[Before and after images]
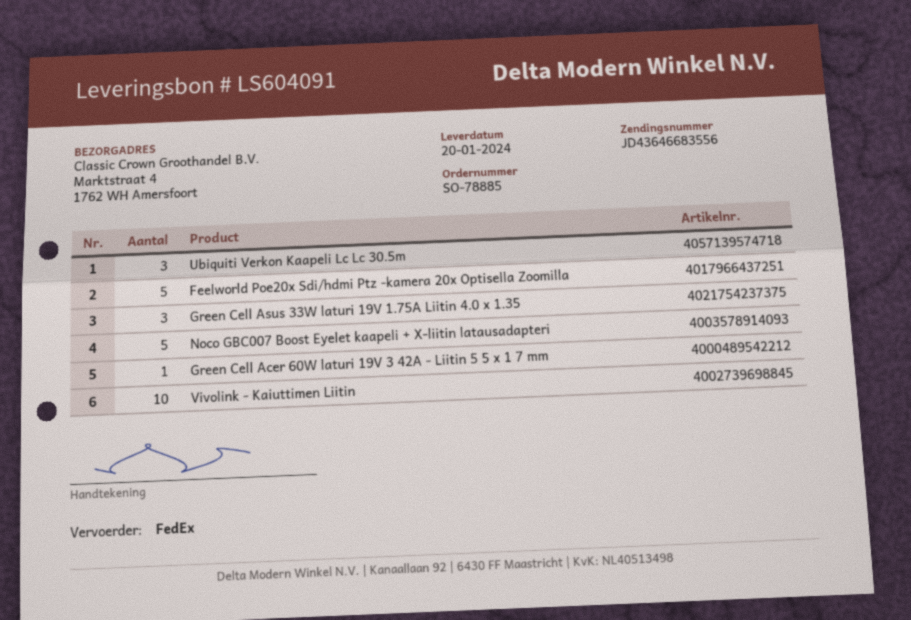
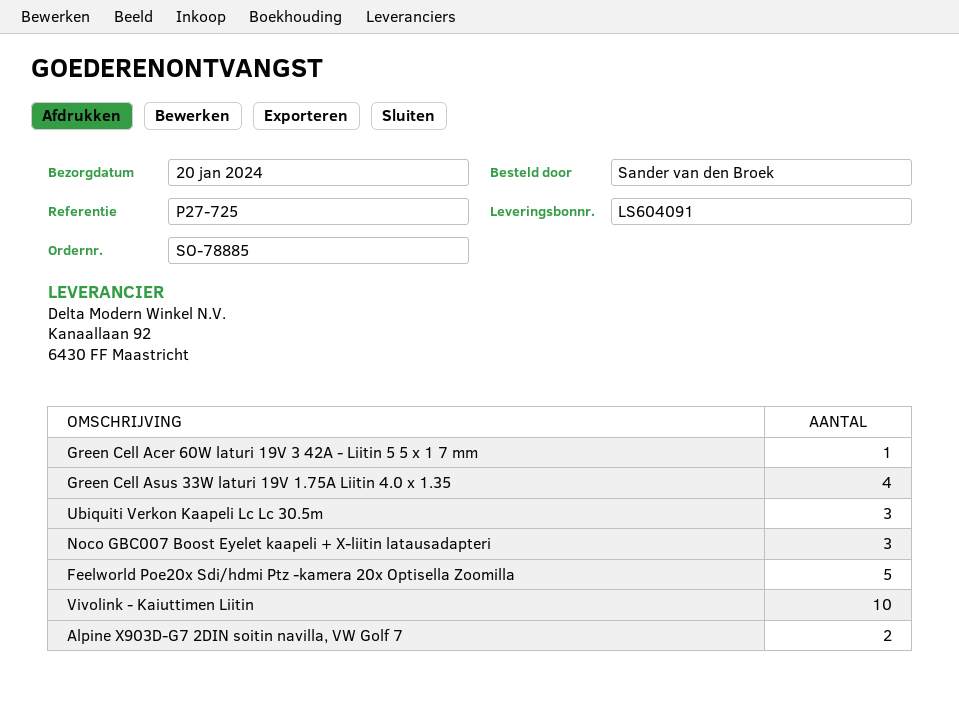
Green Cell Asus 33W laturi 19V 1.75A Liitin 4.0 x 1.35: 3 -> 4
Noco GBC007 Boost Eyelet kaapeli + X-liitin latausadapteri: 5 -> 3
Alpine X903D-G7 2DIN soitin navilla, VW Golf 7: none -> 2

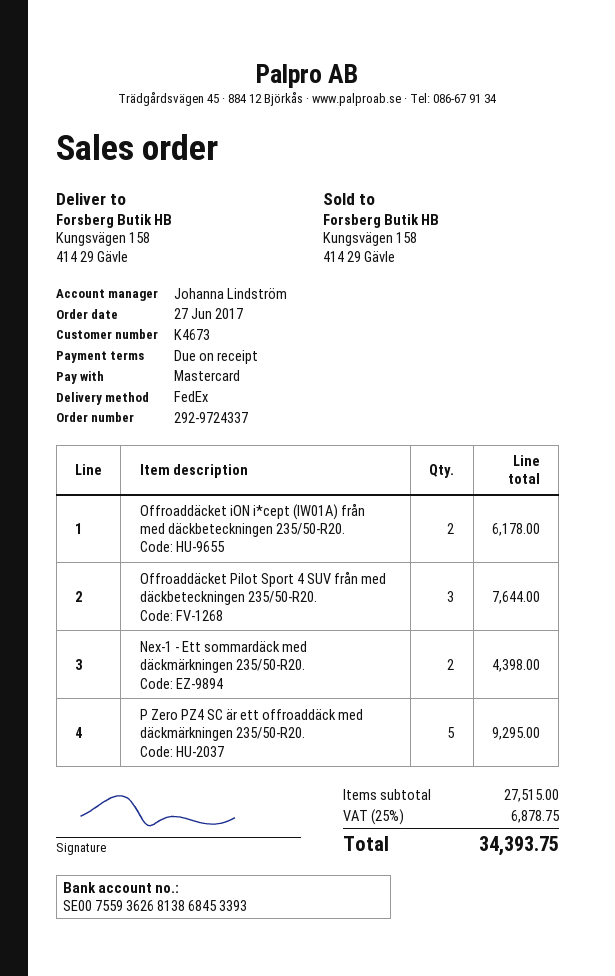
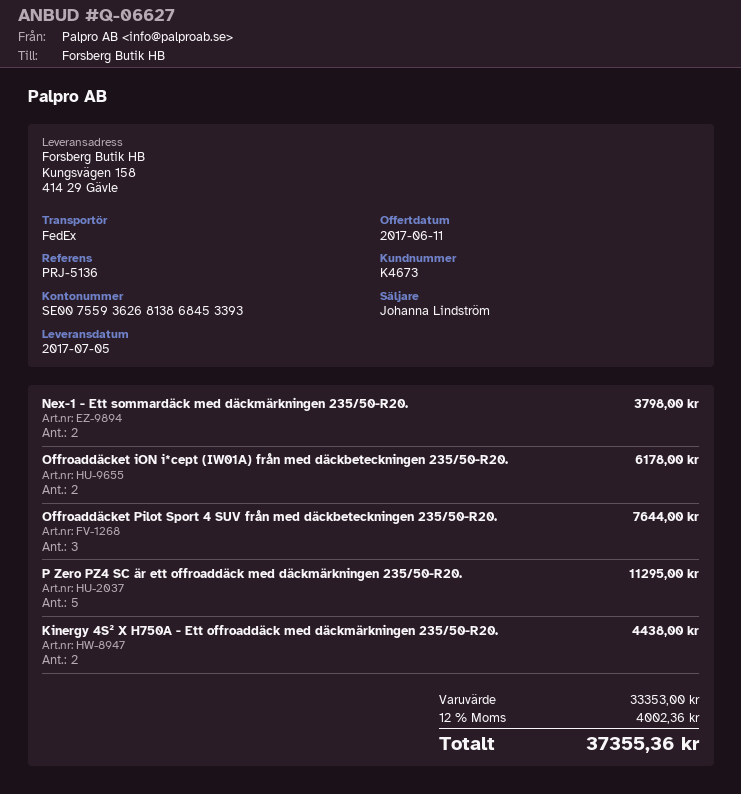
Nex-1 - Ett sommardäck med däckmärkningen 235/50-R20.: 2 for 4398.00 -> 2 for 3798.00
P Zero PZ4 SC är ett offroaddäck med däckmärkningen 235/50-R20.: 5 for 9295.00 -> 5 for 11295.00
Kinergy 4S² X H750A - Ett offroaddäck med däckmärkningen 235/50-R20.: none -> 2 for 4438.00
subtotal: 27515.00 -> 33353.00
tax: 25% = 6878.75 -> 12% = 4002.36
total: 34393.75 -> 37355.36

• [Exercise] Quote all the records verbatim, dropping any pictures from your copy.

• [Response to the task]
Green Cell Asus 33W laturi 19V 1.75A Liitin 4.0 x 1.35: 3 -> 4
Noco GBC007 Boost Eyelet kaapeli + X-liitin latausadapteri: 5 -> 3
Alpine X903D-G7 2DIN soitin navilla, VW Golf 7: none -> 2

Nex-1 - Ett sommardäck med däckmärkningen 235/50-R20.: 2 for 4398.00 -> 2 for 3798.00
P Zero PZ4 SC är ett offroaddäck med däckmärkningen 235/50-R20.: 5 for 9295.00 -> 5 for 11295.00
Kinergy 4S² X H750A - Ett offroaddäck med däckmärkningen 235/50-R20.: none -> 2 for 4438.00
subtotal: 27515.00 -> 33353.00
tax: 25% = 6878.75 -> 12% = 4002.36
total: 34393.75 -> 37355.36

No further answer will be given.